Мимо мусорного бака, задев крышку плечом, тащится женщина с выломанной вовнутрь стопой. На ней грязное платье в чёрную полоску и седые всклокоченные волосы. Сухое запястье едва удерживает на выпирающей кости крупные бусины браслета. Между вялыми сиськами качается какой-то массивный кулон.

Она не поворачивается, не останавливается - следует за своей стаей, и Дэрил медленно выдыхает. Если их заметят, они не смогут ни убежать, ни отбиться. Ходячих слишком много, стая прошла лишь наполовину. Карл снова вздрагивает в судорожном позыве.

Дэрил отстраняется и встречается с напряжённым взглядом серых глаз.

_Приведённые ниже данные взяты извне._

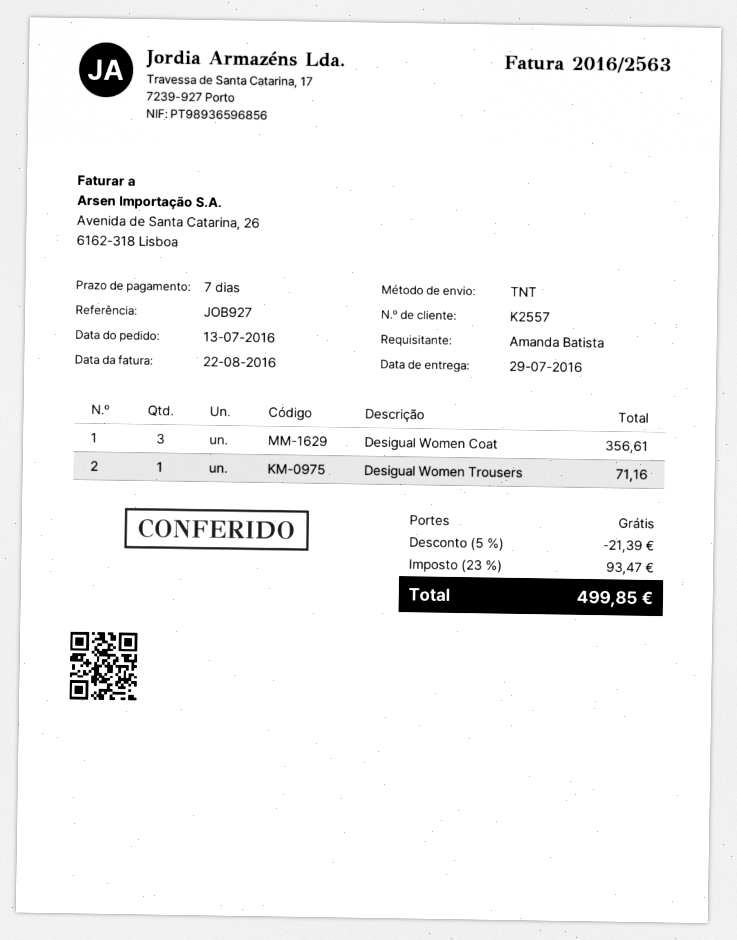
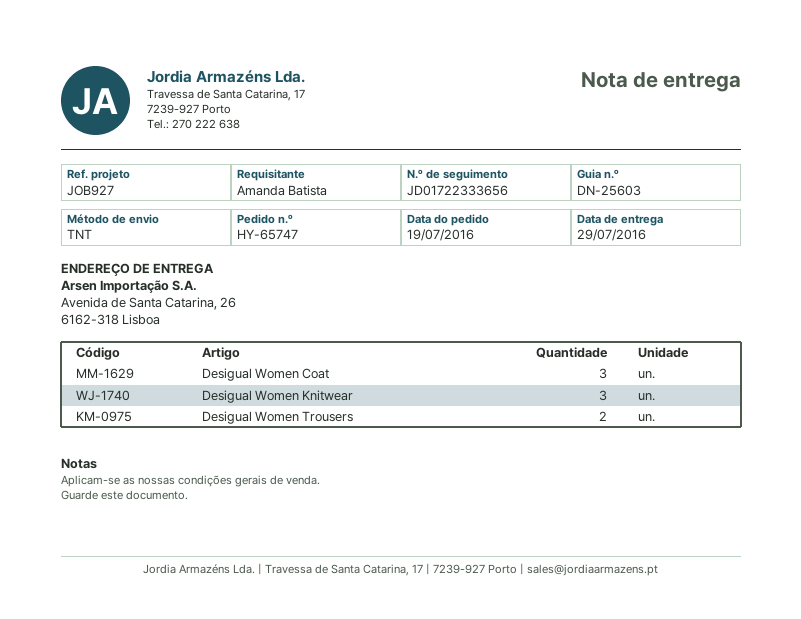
order date: 2016-07-13 -> 2016-07-19
Desigual Women Trousers: 1 -> 2
Desigual Women Knitwear: none -> 3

У Карла добела сжаты губы и до слёз воспалены белки. Он явно борется с кашлем, отчаянно морща лоб.

Карл не подведёт. Карл - умный парень, он не подведёт.

Дэрил опускает одну руку и крепко прижимает ладонь к его рту. Тот давится кашлем в сухую, слегка мозолистую кожу и благодарно закрывает глаза.

Сегодня они выживут.

Это их первый ясный день в Вирджинии.

***

- …научишь меня стрелять.

Дэрил поднимает взгляд от стрелы в своих руках и смотрит на Карла.

На мокрые после душа волосы и сложенные на груди руки. На бледное лицо и царапины на щеке. На усталое безразличие, живущее в каждой клетке этого человека.

Кто раньше носил эту красную фланелевую рубашку - неизвестно, но она явно велика на него, потому что полы касаются старой джинсы примерно на середине бедра. Карл высоко поднимает голову и смотрит совершенно спокойно, изредка шмыгая носом.

Это странно, но сейчас он особенно похож на Рика. То ли упрямством, которое хорошо видно во всей его позе, то ли цветом глаз, которые под вечер всегда становятся немного светлее, словно впитали в себя мутный свет прошедшего дня.

Дэрил хмурится и вопросительно мычит. Пацан делает шаг в комнату и ещё туже обхватывает себя руками:

- Из арбалета, - говорит. - Или ты думаешь, что я не справлюсь?